Не сдали бы мюриды Салта, если бы не одно обстоятельство. Осаждавшие изготовили две большие мины, которые были положены под блокгаузы осажденных. Стены, прилегавшие к бастиону, рухнули, и в образовавшиеся бреши полезли солдаты. Впрочем, взять Салта сразу не удалось. Каждая сакля здесь превратилась в маленькую крепость. Пирогов рассказывает обо всем этом в своих записках.
Уже и осада кончилась, и аул был захвачен, а еще два-три дня после этого с 7 часов утра и до часу ночи перевязывали раненых. Здесь
Н. И. Пирогов впервые лицом к лицу столкнулся с воинами Шамиля.
«Эти отчаянные приверженцы Шамиля, – писал хирург, – изумили нас своей твердостью и равнодушием к телесным страданиям. Один из них спокойно, без всякой перемены на лице, сидел на носилках, когда наши солдаты принесли его к нам в лазарет. Одна нога его была обвязана тряпками: я думал, судя по его равнодушию, что он незначительно ранен. Но каково же было мое удивление когда, сняв повязку, я увидел, что нога его, перебитая ядром выше колена, висела почти на одной только коже! На другой день после снятия бедра этот же мюрид сидел между нашими ранеными, опять так же спокойно и с тем же стоицизмом». Н. И. Пирогов указывает, что горец этот не являлся исключением, а мы от себя добавим, что мудрость Николая Ивановича заключалась в его доброте.
Теперь стоит рассказать о том, как работали петербургские врачи во время сражения у аула Салта.
До Пирогова раненых немедленно эвакуировали в ближайший госпиталь. Он же упросил начальство, чтобы тех, кому была оказана хирургическая помощь, не отсылали в тыл. Ему хотелось некоторое время понаблюдать за больными. При главной квартире организовали полевой госпиталь. Сюда приносили раненых из всех батальонов, расположенных вокруг аула. И только через 2–4 недели раненые подлежали эвакуации в кази-кумухский госпиталь.
Оперировал Пирогов в шалаше, сделанном из веток и накрытом сверху соломой. Операционных столов не было. Их заменяли две длинные скамьи, сооруженные из камней. Их так же, как и крыши шалашей, покрывали соломой.
Между каменными ложами была прорыта канава для стока воды.
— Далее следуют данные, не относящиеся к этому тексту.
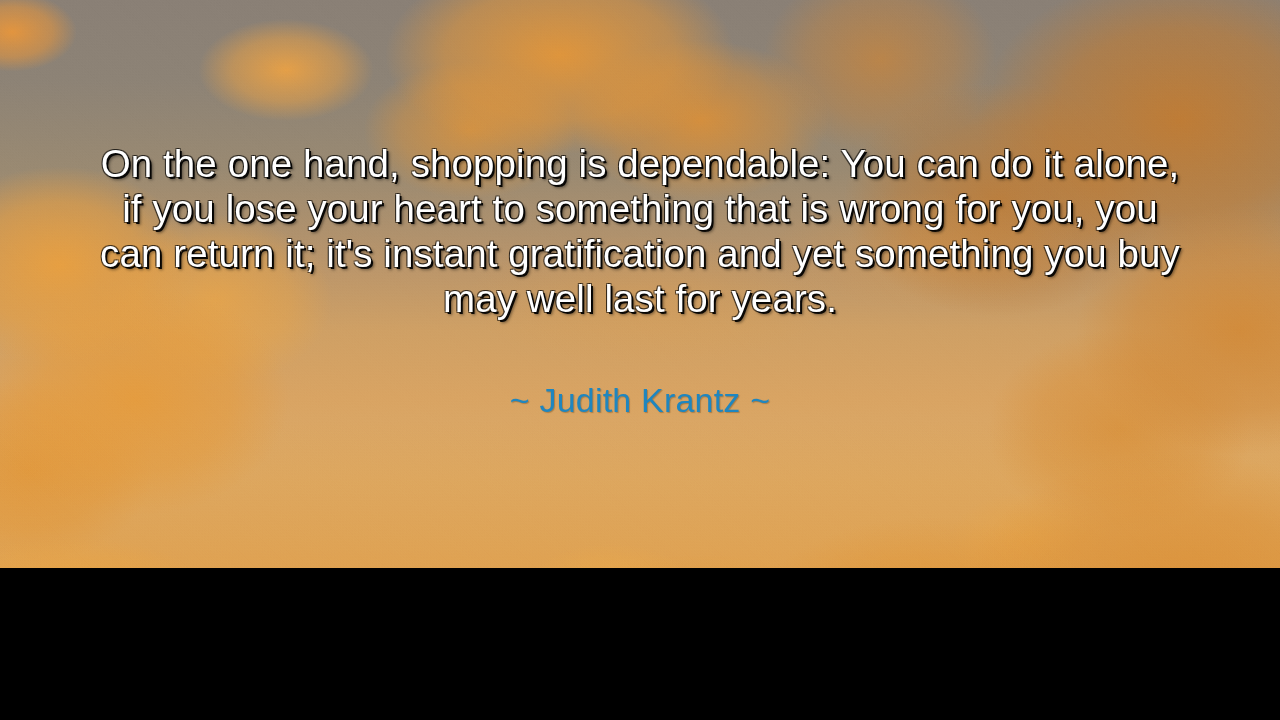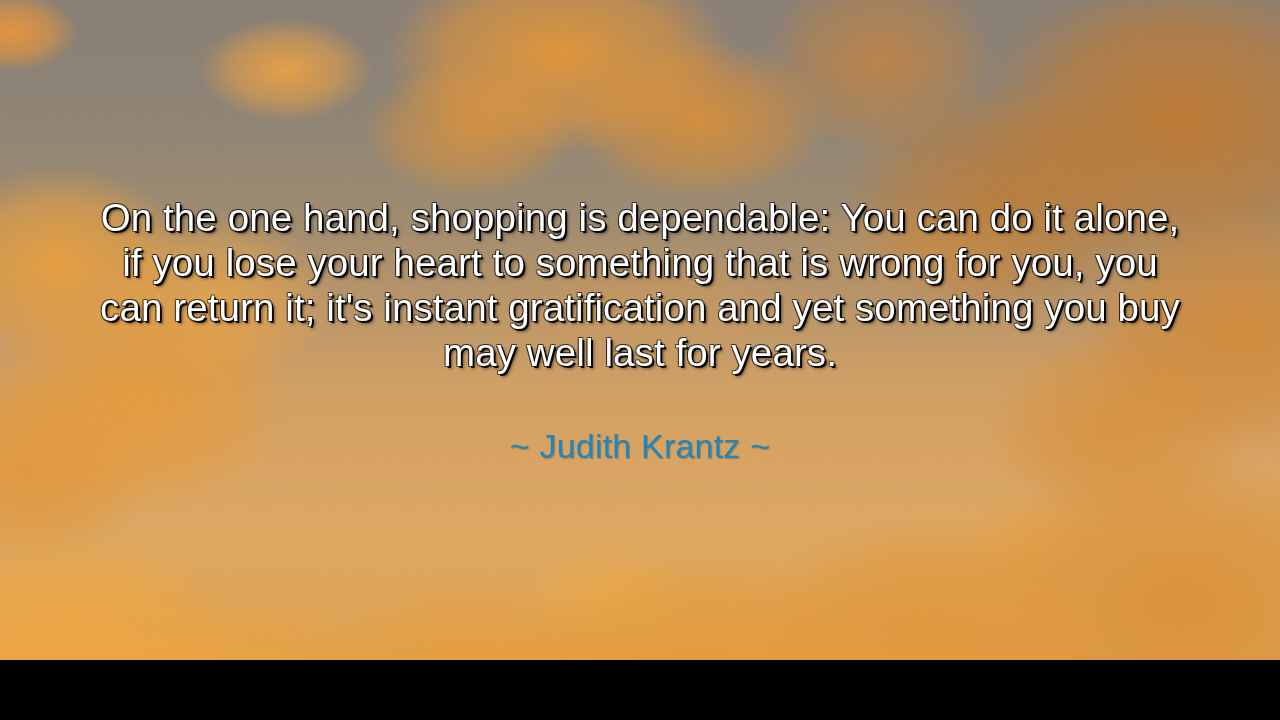--- a/index.html
+++ b/index.html
@@ -15,7 +15,7 @@
   #stage {
     position: relative;
     width: 1280px;
-    height: 660px;
+    height: 568px;
     overflow: hidden;
     background: #8e8476;
   }

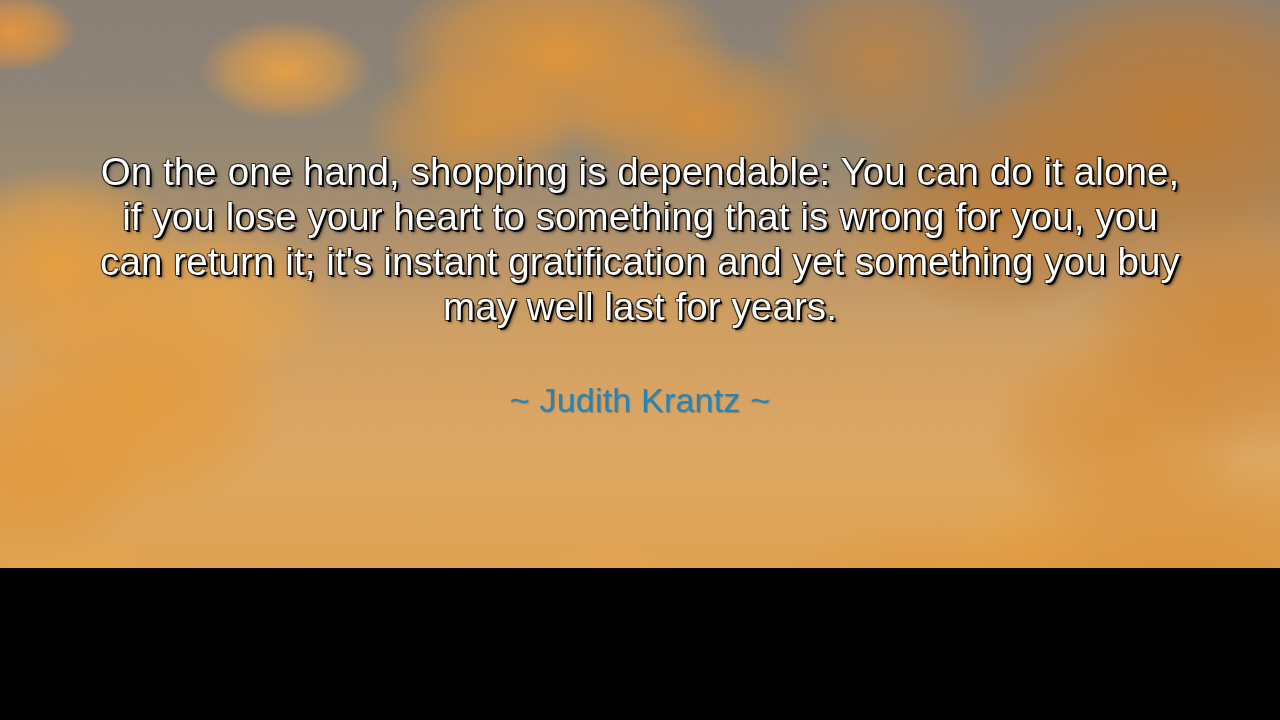--- a/index.html
+++ b/index.html
@@ -131,7 +131,7 @@
   }
 
   .quote-author {
-    margin: 0;
+    margin: 8px;
     padding-top: 52px;
     text-align: center;
     color: #1f86bf;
Раненого клали на камень поверх соломы и делали операцию. Хирургу приходилось выполнять тяжелую работу буквально на коленях.
И без того плохие условия намного ухудшились после второго штурма Салта. Только на пятый день, с 9 по 14 сентября, число оперированных увеличилось на 140 человек. В «лазарете» мест уже не хватало, пришлось занимать обычные солдатские палатки. Врачи работали по 12 часов в сутки, все равно им не удавалось даже осмотреть всех нуждающихся в лечении.
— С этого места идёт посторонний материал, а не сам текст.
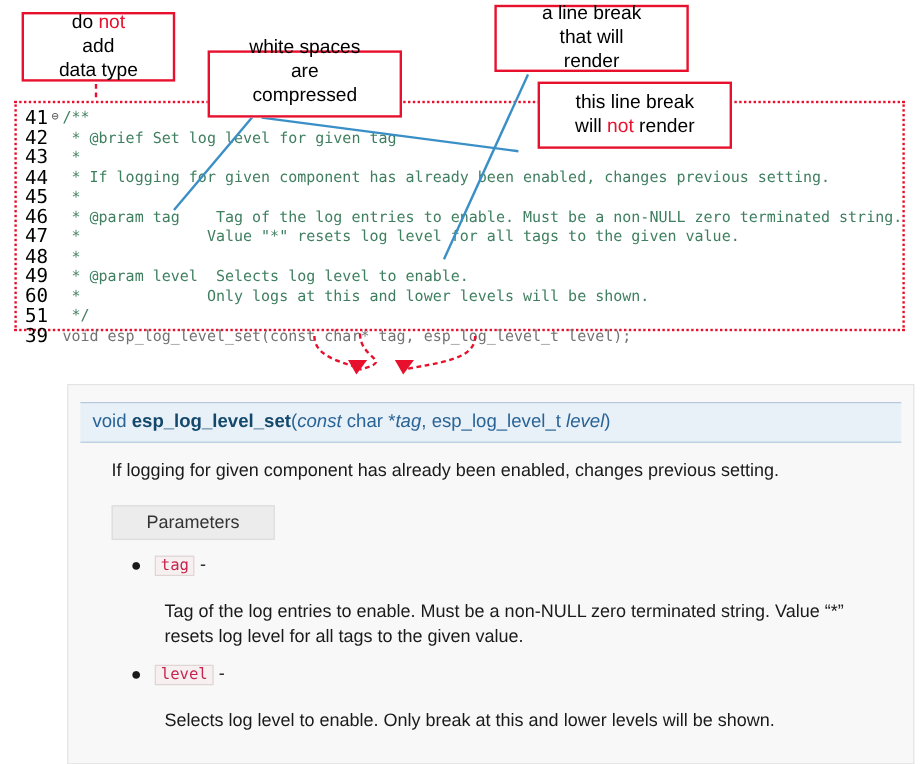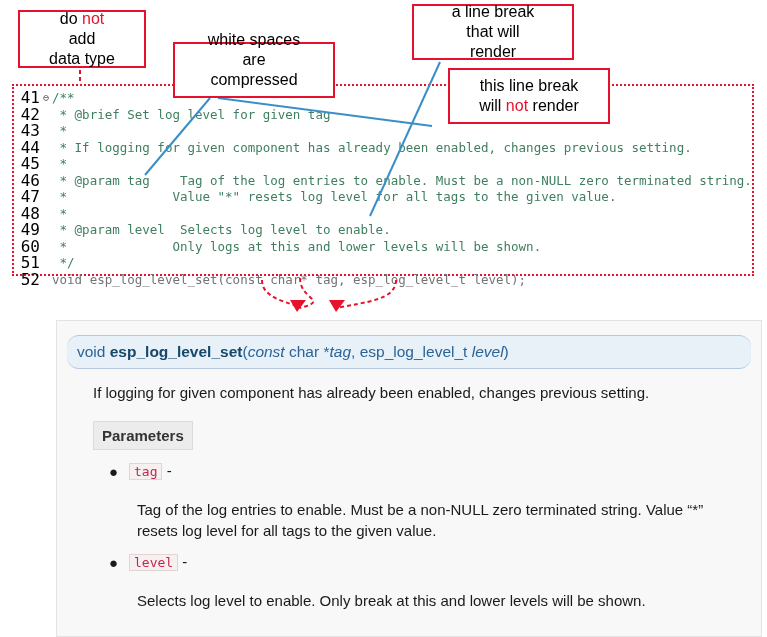--- a/index.html
+++ b/index.html
@@ -264,7 +264,7 @@
       <div class="code-line"><span class="ln">49</span><span class="fold"></span><span class="code-text"> * @param level  Selects log level to enable.</span></div>
       <div class="code-line"><span class="ln">60</span><span class="fold"></span><span class="code-text"> *              Only logs at this and lower levels will be shown.</span></div>
       <div class="code-line"><span class="ln">51</span><span class="fold"></span><span class="code-text"> */</span></div>
-      <div class="code-line"><span class="ln">52</span><span class="fold"></span><span class="code-text src">void esp_log_level_set(const char* tag, esp_log_level_t level);</span></div>
+      <div class="code-line"><span class="ln">39</span><span class="fold"></span><span class="code-text src">void esp_log_level_set(const char* tag, esp_log_level_t level);</span></div>
     </div>
 </div>
 

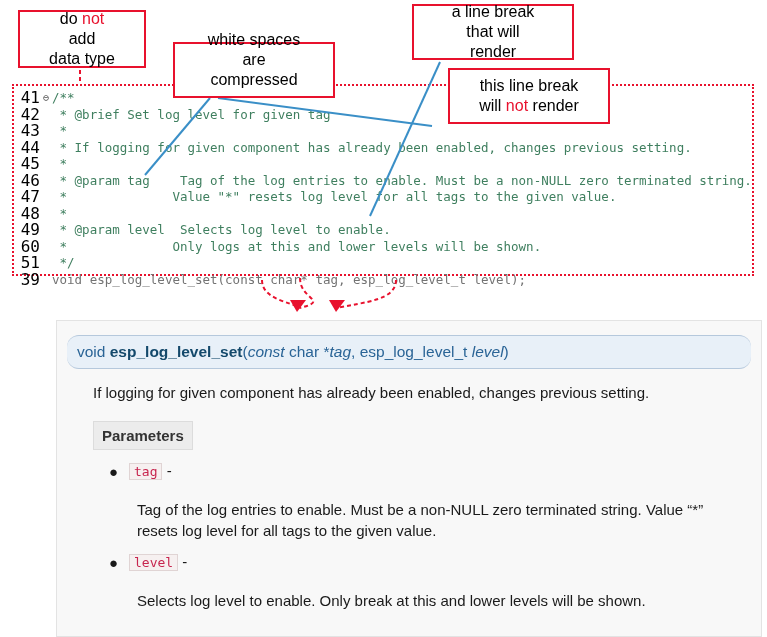--- a/index.html
+++ b/index.html
@@ -150,7 +150,6 @@
     font-family: "Liberation Sans", sans-serif;
     font-size: 15.5px;
     color: #2a6496;
-    border-radius: 12px;
   }
   #doc-signature .sig-name { color: #14496b; font-weight: bold; }
   #doc-signature .sig-type { color: #2a6496; font-style: italic; }

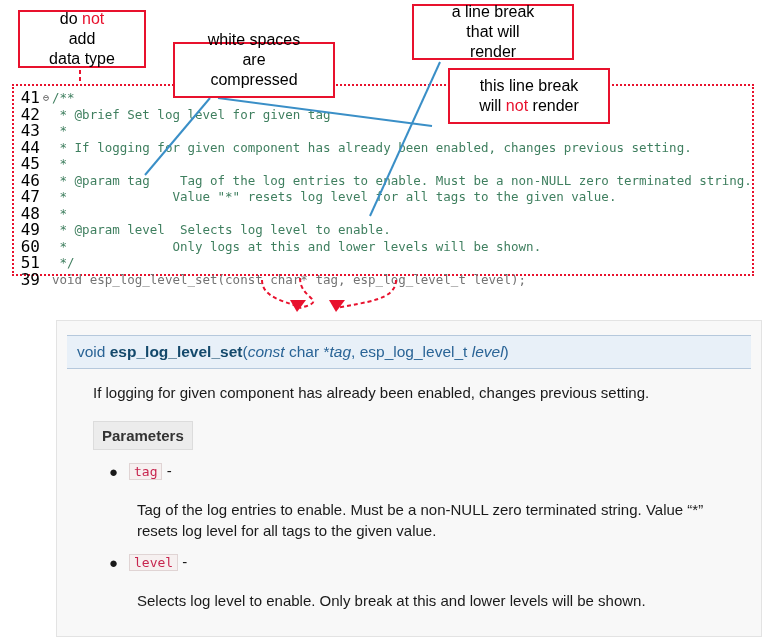--- a/index.html
+++ b/index.html
@@ -167,9 +167,9 @@
     display: inline-block;
     background: #ececec;
     border: 1px solid #dcdcdc;
-    padding: 5px 8px;
-    font-size: 15px;
-    font-weight: bold;
+    padding: 5px 28px;
+    font-size: 15px;
+    font-weight: normal;
     color: #333333;
   }
   .param-item {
Потом закончилась солома. Раненые по нескольку дней лежали на старых подстилках. В соломе и белье гнездились вши и черви. Днем, когда пригревало солнце, тучи мух заполняли помещение, мучая больных. Положение усугублялось еще и тем, что, как правило, многие раненые очень поздно доставлялись в лазарет с поля боя. Это, в свою очередь, приводило к нежелательным последствиям. В ранах, – пишет хирург, – от повреждений и после ампутаций начал иногда обнаруживаться антонов огонь. Исход операций теперь оказывался несравненно худшим, чем раньше.
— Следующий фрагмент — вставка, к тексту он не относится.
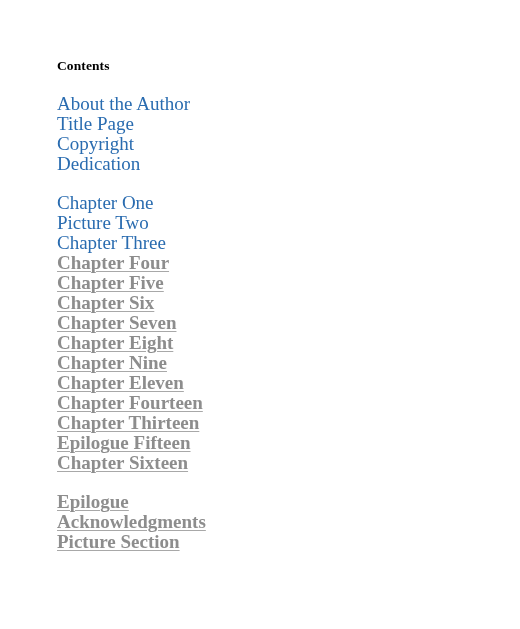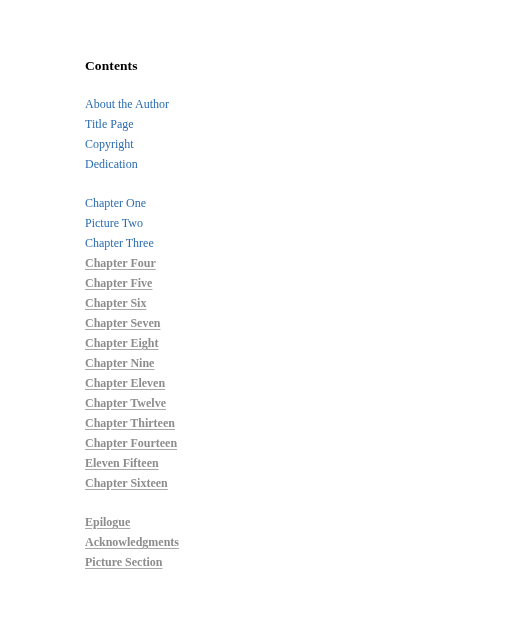--- a/index.html
+++ b/index.html
@@ -30,7 +30,6 @@
     left: 57px;
     top: 57px;
     width: 420px;
-    margin-left: 28px;
   }
 
   .page-title {

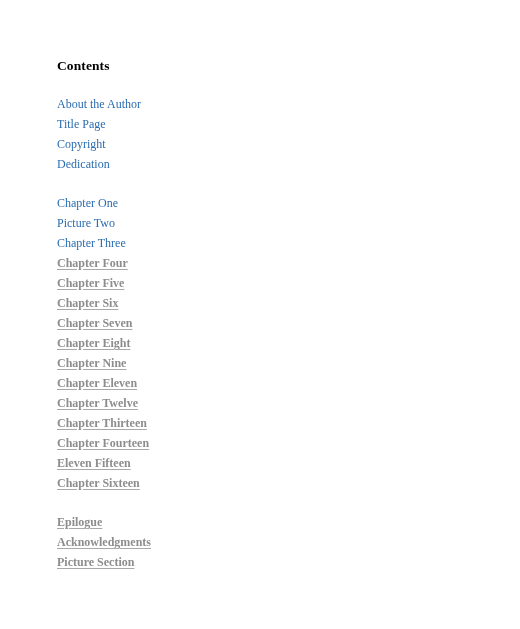--- a/index.html
+++ b/index.html
@@ -47,7 +47,7 @@
 
   .toc-entry {
     display: block;
-    font-size: 12px;
+    font-size: 19px;
     line-height: 20px;
     white-space: nowrap;
     width: fit-content;

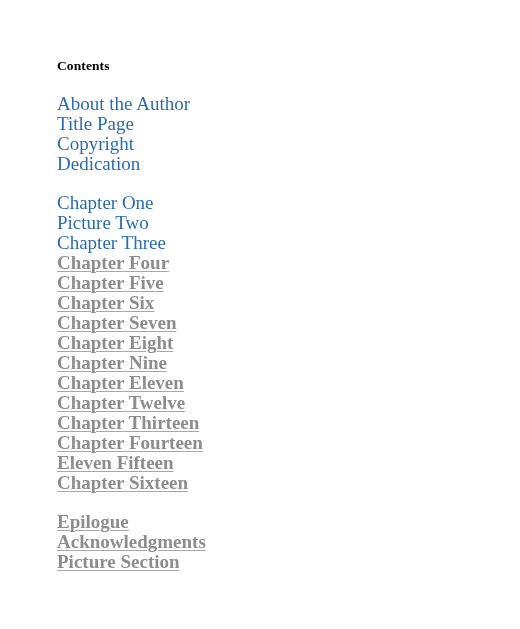--- a/index.html
+++ b/index.html
@@ -95,7 +95,6 @@
         <a class="toc-entry link-muted">Chapter Eight</a>
         <a class="toc-entry link-muted">Chapter Nine</a>
         <a class="toc-entry link-muted">Chapter Eleven</a>
-        <a class="toc-entry link-muted">Chapter Twelve</a>
         <a class="toc-entry link-muted">Chapter Thirteen</a>
         <a class="toc-entry link-muted">Chapter Fourteen</a>
         <a class="toc-entry link-muted">Eleven Fifteen</a>

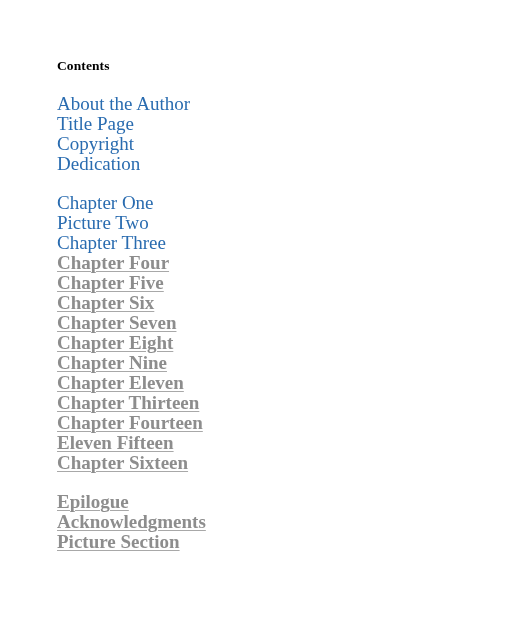--- a/index.html
+++ b/index.html
@@ -95,8 +95,8 @@
         <a class="toc-entry link-muted">Chapter Eight</a>
         <a class="toc-entry link-muted">Chapter Nine</a>
         <a class="toc-entry link-muted">Chapter Eleven</a>
+        <a class="toc-entry link-muted">Chapter Fourteen</a>
         <a class="toc-entry link-muted">Chapter Thirteen</a>
-        <a class="toc-entry link-muted">Chapter Fourteen</a>
         <a class="toc-entry link-muted">Eleven Fifteen</a>
         <a class="toc-entry link-muted">Chapter Sixteen</a>
       </div>

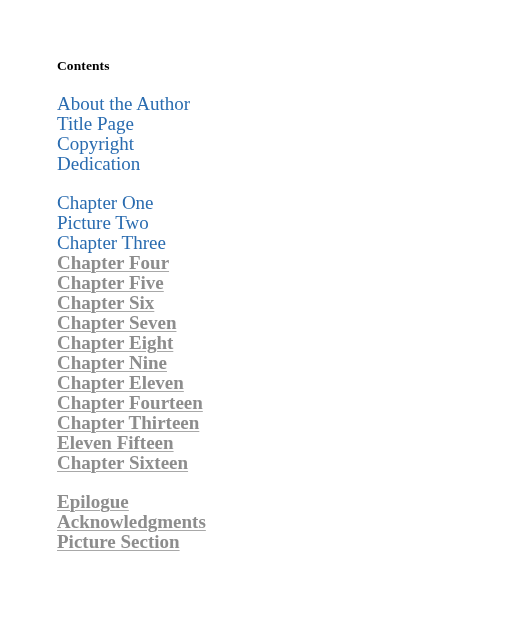--- a/index.html
+++ b/index.html
@@ -97,7 +97,7 @@
         <a class="toc-entry link-muted">Chapter Eleven</a>
         <a class="toc-entry link-muted">Chapter Fourteen</a>
         <a class="toc-entry link-muted">Chapter Thirteen</a>
-        <a class="toc-entry link-muted">Eleven Fifteen</a>
+        <a class="toc-entry link-muted">Epilogue Fifteen</a>
         <a class="toc-entry link-muted">Chapter Sixteen</a>
       </div>
     <div class="toc-group">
Нелегко было и самим врачам. Очень утомляло многочасовое стояние на коленях при операциях. По ночам медиков одолевали вши, переползавшие от больных. Но совесть была чиста: ни одного человека не оставляли они без помощи и внимания. Ровно сто операций с применением эфирного наркоза провел Н. И. Пирогов под аулом Салта.
Аппарат для вдыхания эфира через нос был также изобретен хирургом. На поле боя Н. И. Пирогов имел возможность проверить его качество. Он требовал меньше помощников, чем при использовании других аппаратов, созданных за границей. Ни один раненый не жаловался, что у него першит в горле. Таким образом, аппарат на дыхательные пути раздражающе не действовал. Это была большая победа.
На все операции, произведенные под Салта, врачи употребили около 6800 граммов эфира. Лишь шесть человек во время операции чувствовали боль. Этого могло бы и не быть, сообщал Пирогов, если бы из-за недостатка времени не приходилось приступать к операции, не дожидаясь глубокого сна.
Одно время раненые, подвергшиеся эфированию, вели себя очень беспокойно. Проснувшись, они рассказывали, что боли они не чувствовали, но им снились страшные сны.